Department of Statistics, University of Chicago, IL 60637, USA.
BMC Bioinformatics. 2011 Sep 29;12:384. doi: 10.1186/1471-2105-12-384.
In genome-wide association studies, it is widely accepted that multilocus methods are more powerful than testing single-nucleotide polymorphisms (SNPs) one at a time. Among statistical approaches considering many predictors simultaneously, scan statistics are an effective tool for detecting susceptibility genomic regions and mapping disease genes. In this study, inspired by the idea of scan statistics, we propose a novel sliding window-based method for identifying a parsimonious subset of contiguous SNPs that best predict disease status.
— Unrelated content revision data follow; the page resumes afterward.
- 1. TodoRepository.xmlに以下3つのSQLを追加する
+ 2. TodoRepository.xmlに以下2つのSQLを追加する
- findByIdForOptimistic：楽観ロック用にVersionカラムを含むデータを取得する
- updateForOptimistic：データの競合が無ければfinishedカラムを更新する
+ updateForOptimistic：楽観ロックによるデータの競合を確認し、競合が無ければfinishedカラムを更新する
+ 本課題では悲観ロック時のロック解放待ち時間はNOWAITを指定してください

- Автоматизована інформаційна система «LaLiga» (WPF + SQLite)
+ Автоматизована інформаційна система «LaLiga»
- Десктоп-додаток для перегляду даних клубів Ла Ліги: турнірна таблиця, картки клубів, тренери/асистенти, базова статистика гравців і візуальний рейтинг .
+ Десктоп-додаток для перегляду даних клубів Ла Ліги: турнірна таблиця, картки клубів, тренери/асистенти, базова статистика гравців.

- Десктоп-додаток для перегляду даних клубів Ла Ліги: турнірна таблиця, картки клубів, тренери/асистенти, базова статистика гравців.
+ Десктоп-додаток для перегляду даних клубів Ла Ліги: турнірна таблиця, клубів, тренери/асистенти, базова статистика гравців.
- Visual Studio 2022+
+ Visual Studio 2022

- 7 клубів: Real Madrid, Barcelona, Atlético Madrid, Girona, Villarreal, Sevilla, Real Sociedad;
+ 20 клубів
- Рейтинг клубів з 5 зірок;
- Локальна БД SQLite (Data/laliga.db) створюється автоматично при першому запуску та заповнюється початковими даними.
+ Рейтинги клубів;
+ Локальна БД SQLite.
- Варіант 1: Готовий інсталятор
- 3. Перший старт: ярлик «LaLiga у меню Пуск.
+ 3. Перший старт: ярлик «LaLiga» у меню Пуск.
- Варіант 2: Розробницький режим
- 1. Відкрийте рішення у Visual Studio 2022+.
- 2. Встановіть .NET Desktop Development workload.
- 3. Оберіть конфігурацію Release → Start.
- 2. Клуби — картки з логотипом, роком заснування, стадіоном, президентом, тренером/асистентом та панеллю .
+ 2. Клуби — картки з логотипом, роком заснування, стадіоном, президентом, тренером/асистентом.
Within each sliding window, we apply a forward model selection procedure using generalized ridge logistic regression for model fitness in each step. In power simulations, we compare the performance of our method with that of five other methods in current use. Averaging power over all the conditions considered, our method dominates the others. We also present two published datasets where our method is useful in causal SNP identification.
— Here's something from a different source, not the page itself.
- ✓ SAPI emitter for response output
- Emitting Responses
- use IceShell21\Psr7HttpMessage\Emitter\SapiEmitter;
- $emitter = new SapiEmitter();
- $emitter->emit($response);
Our method can automatically combine genetic information in local genomic regions and allow for linkage disequilibrium between SNPs. It can overcome some defects of the scan statistics approach and will be very promising in genome-wide case-control association studies.
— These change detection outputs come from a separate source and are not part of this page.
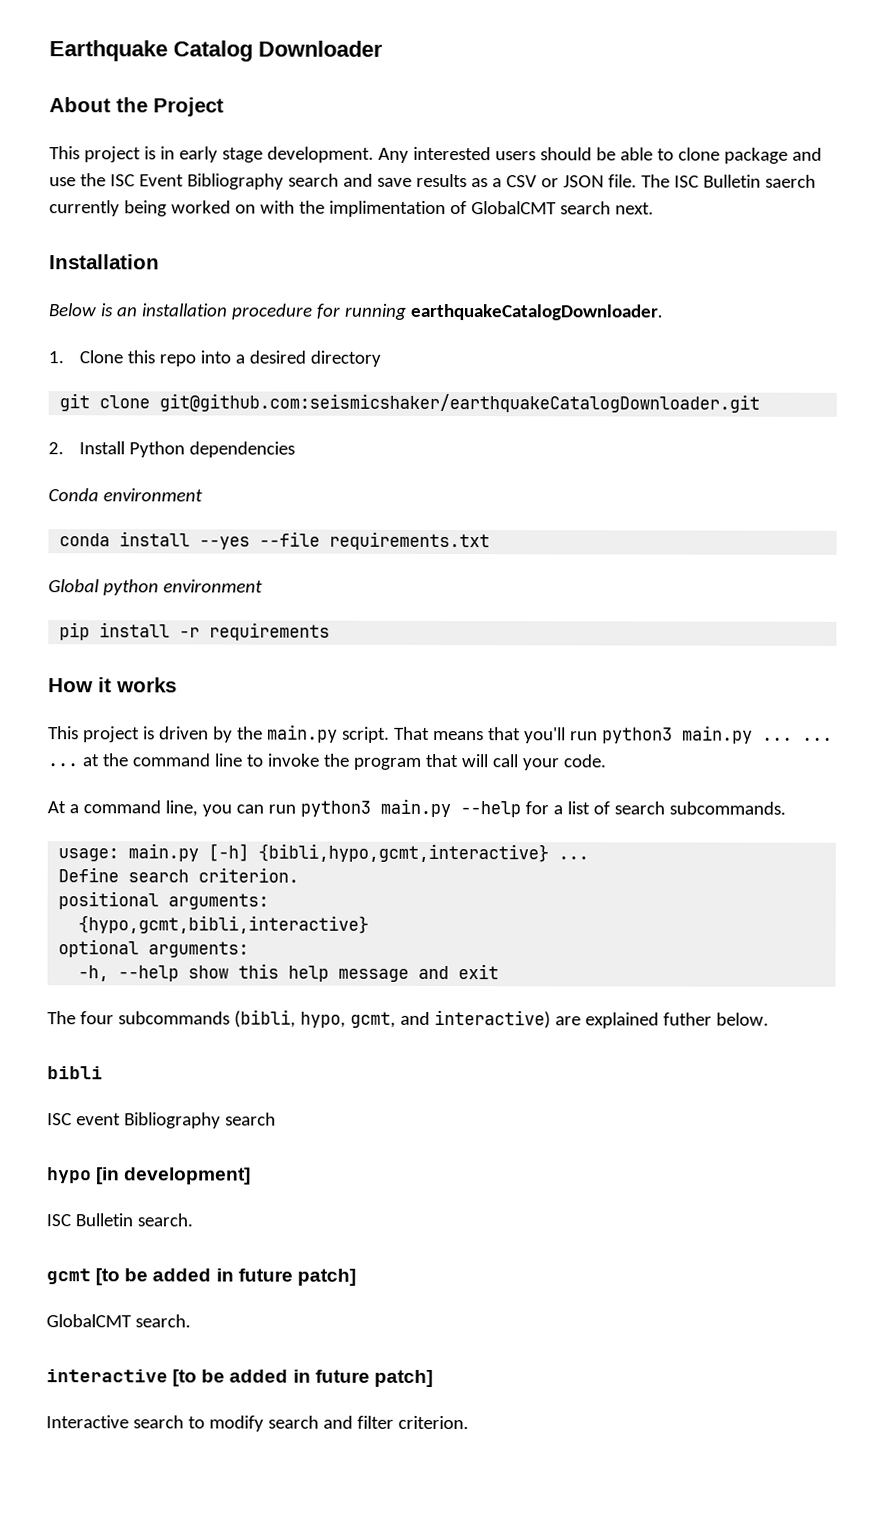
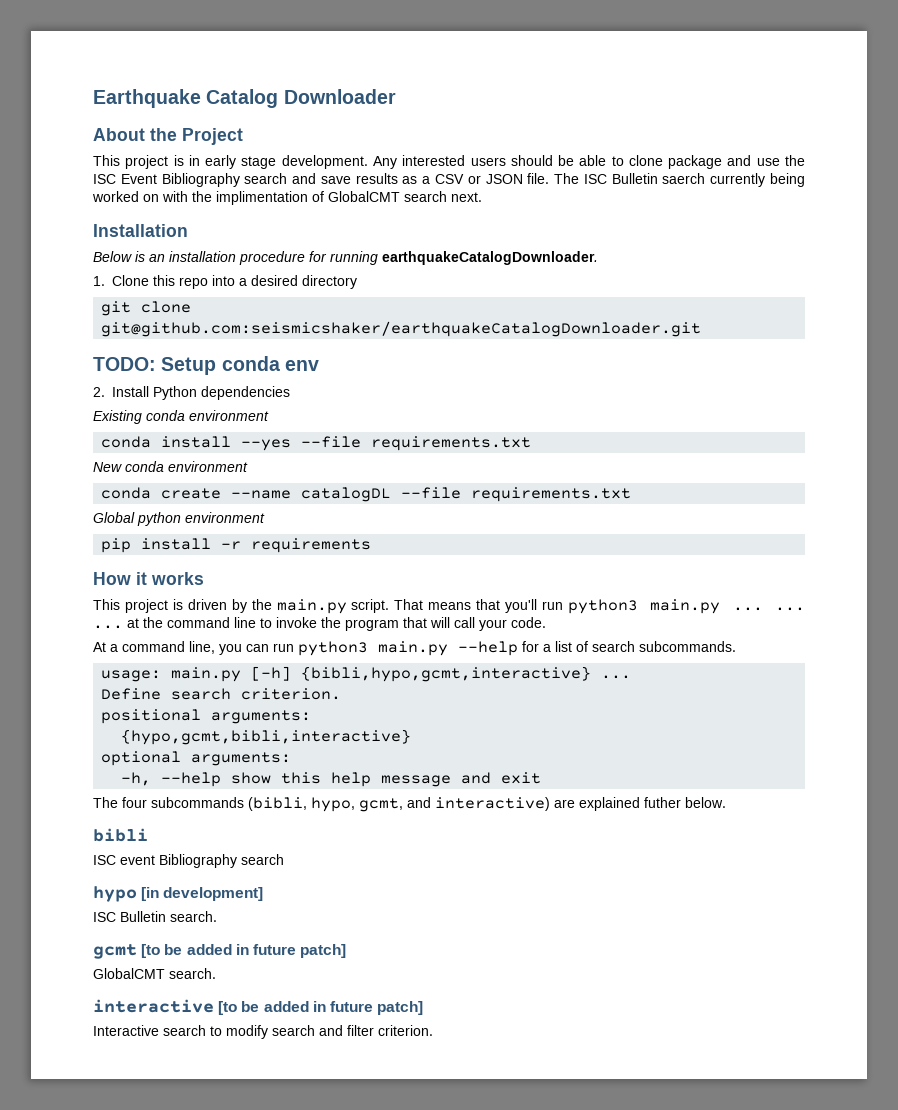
+ TODO: Setup conda env
- Conda environment
+ Existing conda environment
+ New conda environment
+ conda create --name catalogDL --file requirements.txt

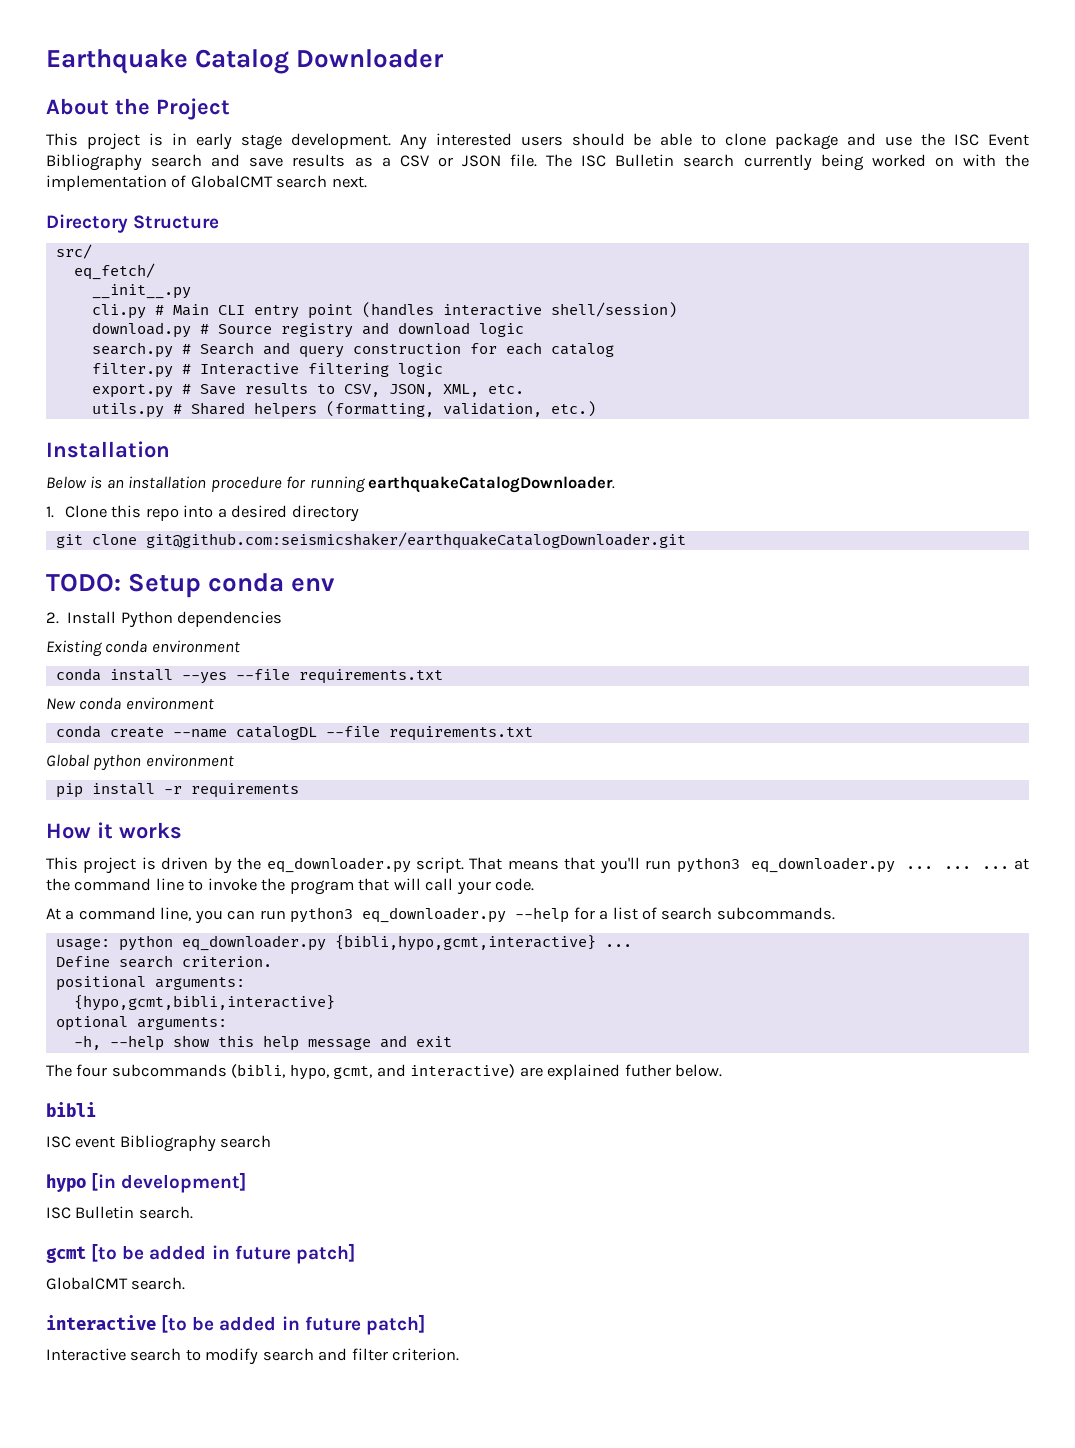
- The ISC Bulletin saerch currently being worked on with the implimentation of GlobalCMT search next.
+ The ISC Bulletin search currently being worked on with the implementation of GlobalCMT search next.
+ Directory Structure
+ src/
+ eq_fetch/
+ __init__.py
+ cli.py # Main CLI entry point (handles interactive shell/session)
+ download.py # Source registry and download logic
+ search.py # Search and query construction for each catalog
+ filter.py # Interactive filtering logic
+ export.py # Save results to CSV, JSON, XML, etc.
+ utils.py # Shared helpers (formatting, validation, etc.)
- This project is driven by the main.py script.
+ This project is driven by the eq_downloader.py script.
- That means that you'll run python3 main.py ... ... ... at the command line to invoke the program that will call your code.
+ That means that you'll run python3 eq_downloader.py ... ... ... at the command line to invoke the program that will call your code.
- At a command line, you can run python3 main.py --help for a list of search subcommands.
+ At a command line, you can run python3 eq_downloader.py --help for a list of search subcommands.
- usage: main.py [-h] {bibli,hypo,gcmt,interactive} ...
+ usage: python eq_downloader.py {bibli,hypo,gcmt,interactive} ...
在全基因组关联研究中,多基因座方法比逐个检测单核苷酸多态性 (SNP) 更为有效。在同时考虑多个预测因子的统计方法中,扫描统计是检测易感基因组区域和映射疾病基因的有效工具。在这项研究中,受扫描统计思想的启发,我们提出了一种新的基于滑动窗口的方法,用于识别最佳预测疾病状态的连续 SNP 的简约子集。
在每个滑动窗口内,我们在每个步骤中应用广义脊岭回归进行正向模型选择过程,以评估模型拟合度。在功效模拟中,我们将我们的方法与目前使用的其他五种方法的性能进行了比较。在考虑的所有条件下,我们的方法平均功效优于其他方法。我们还展示了两个已发表的数据集,其中我们的方法可用于识别因果 SNP。
我们的方法可以自动组合局部基因组区域中的遗传信息,并允许 SNP 之间存在连锁不平衡。它可以克服扫描统计方法的一些缺陷,在全基因组病例对照关联研究中具有很大的潜力。